# [Source information]
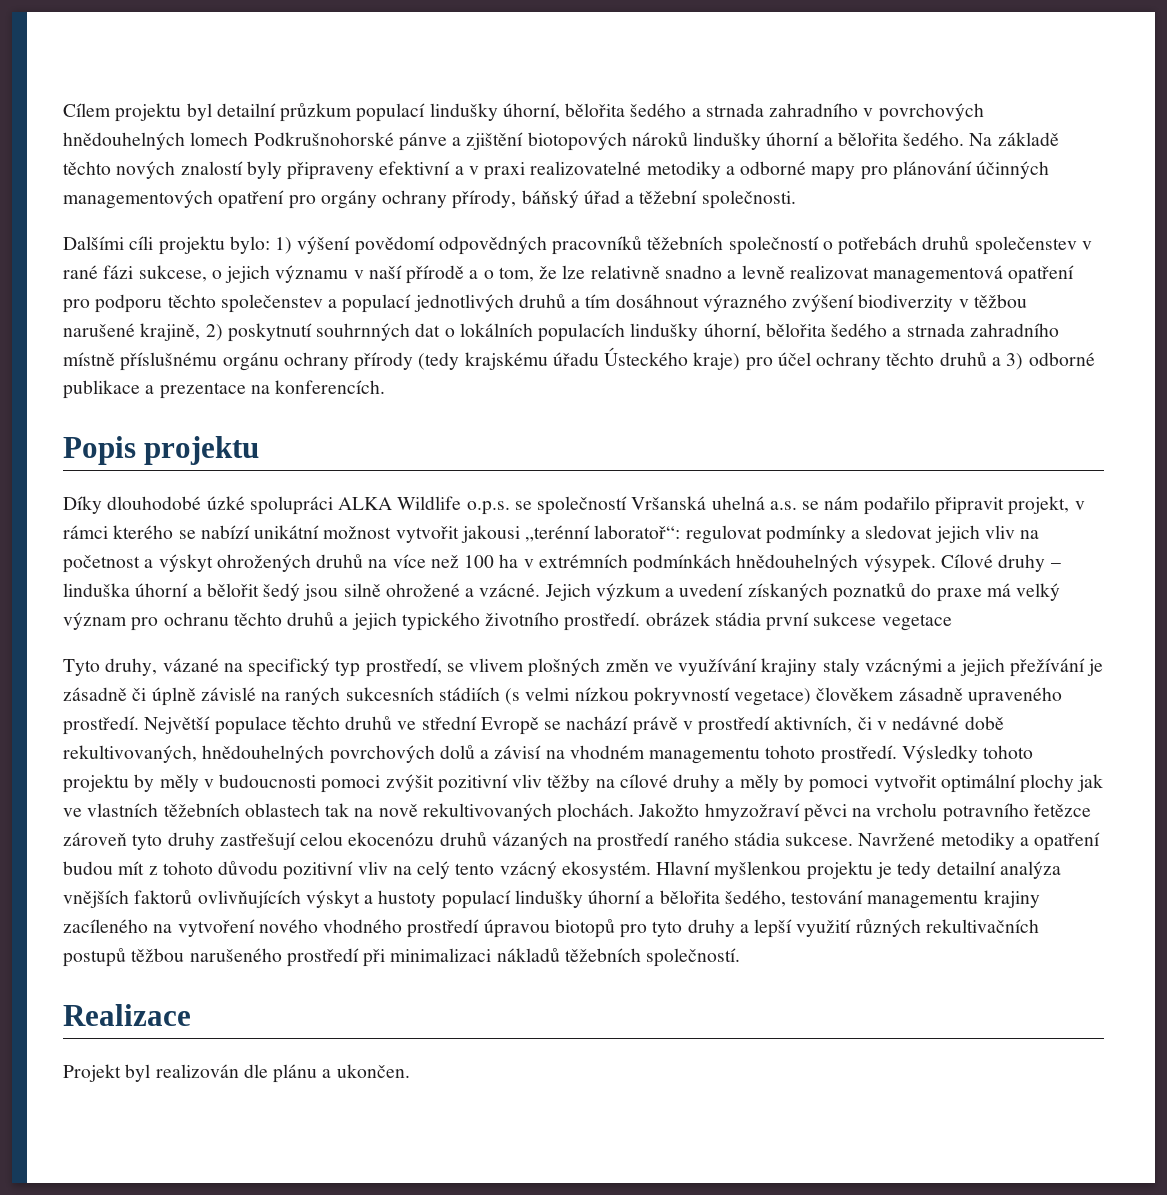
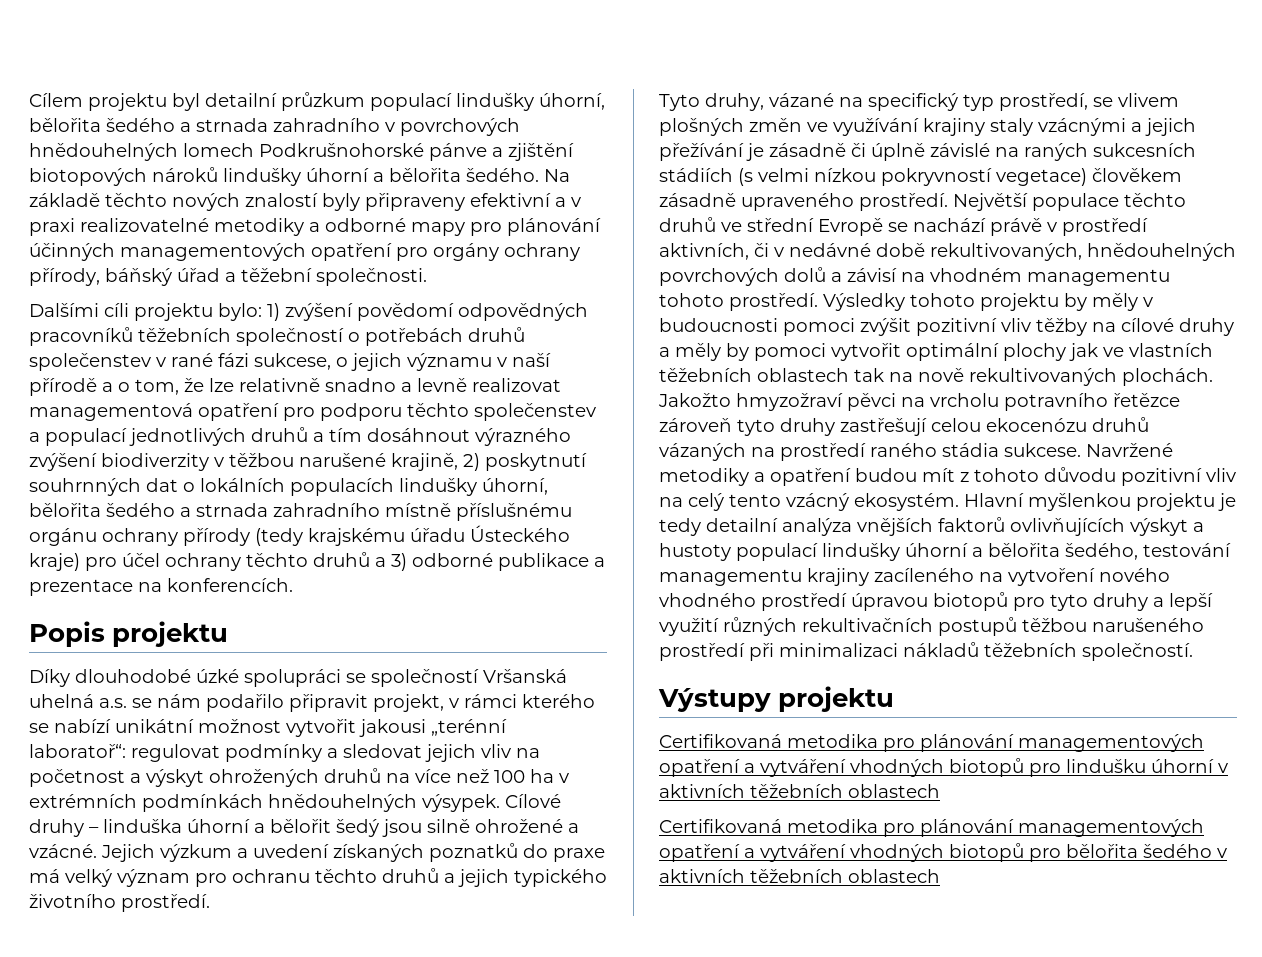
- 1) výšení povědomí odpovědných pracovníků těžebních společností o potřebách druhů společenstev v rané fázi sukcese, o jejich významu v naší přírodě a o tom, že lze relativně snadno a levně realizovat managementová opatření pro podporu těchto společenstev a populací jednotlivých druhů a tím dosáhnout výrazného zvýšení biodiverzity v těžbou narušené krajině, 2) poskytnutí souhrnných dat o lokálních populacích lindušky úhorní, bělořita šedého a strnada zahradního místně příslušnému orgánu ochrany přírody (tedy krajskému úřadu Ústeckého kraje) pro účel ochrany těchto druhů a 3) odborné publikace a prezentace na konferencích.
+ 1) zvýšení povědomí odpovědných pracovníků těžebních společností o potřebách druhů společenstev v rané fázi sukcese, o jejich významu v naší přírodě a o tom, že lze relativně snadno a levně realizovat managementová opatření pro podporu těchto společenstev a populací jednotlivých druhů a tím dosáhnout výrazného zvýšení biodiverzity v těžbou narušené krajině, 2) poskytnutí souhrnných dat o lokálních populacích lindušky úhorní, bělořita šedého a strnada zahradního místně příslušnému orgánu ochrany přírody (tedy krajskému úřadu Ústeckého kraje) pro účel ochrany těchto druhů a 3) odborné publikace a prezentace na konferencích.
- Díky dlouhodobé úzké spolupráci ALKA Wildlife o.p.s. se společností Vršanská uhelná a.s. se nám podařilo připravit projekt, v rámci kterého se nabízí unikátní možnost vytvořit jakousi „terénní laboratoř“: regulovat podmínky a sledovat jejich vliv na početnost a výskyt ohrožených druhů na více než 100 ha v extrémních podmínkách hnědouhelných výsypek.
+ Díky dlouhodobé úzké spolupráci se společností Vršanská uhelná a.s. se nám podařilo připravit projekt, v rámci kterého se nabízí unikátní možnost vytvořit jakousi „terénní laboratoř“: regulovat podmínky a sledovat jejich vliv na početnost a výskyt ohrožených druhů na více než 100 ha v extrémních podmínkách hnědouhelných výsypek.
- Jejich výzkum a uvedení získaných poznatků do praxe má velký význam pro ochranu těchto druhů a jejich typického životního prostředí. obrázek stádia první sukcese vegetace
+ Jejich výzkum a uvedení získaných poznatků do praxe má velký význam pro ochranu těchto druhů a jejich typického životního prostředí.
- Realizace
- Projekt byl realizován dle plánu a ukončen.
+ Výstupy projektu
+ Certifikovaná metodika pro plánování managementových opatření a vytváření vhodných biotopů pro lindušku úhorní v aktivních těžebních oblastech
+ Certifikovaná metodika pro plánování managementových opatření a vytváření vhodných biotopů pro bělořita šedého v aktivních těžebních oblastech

# [What is expected]
Your answer must be the line holding "úhorní v aktivních těžebních oblastech" and every later line of the entries above, written out exactly, and nothing else.

# [Solution below]
+ Certifikovaná metodika pro plánování managementových opatření a vytváření vhodných biotopů pro lindušku úhorní v aktivních těžebních oblastech
+ Certifikovaná metodika pro plánování managementových opatření a vytváření vhodných biotopů pro bělořita šedého v aktivních těžebních oblastech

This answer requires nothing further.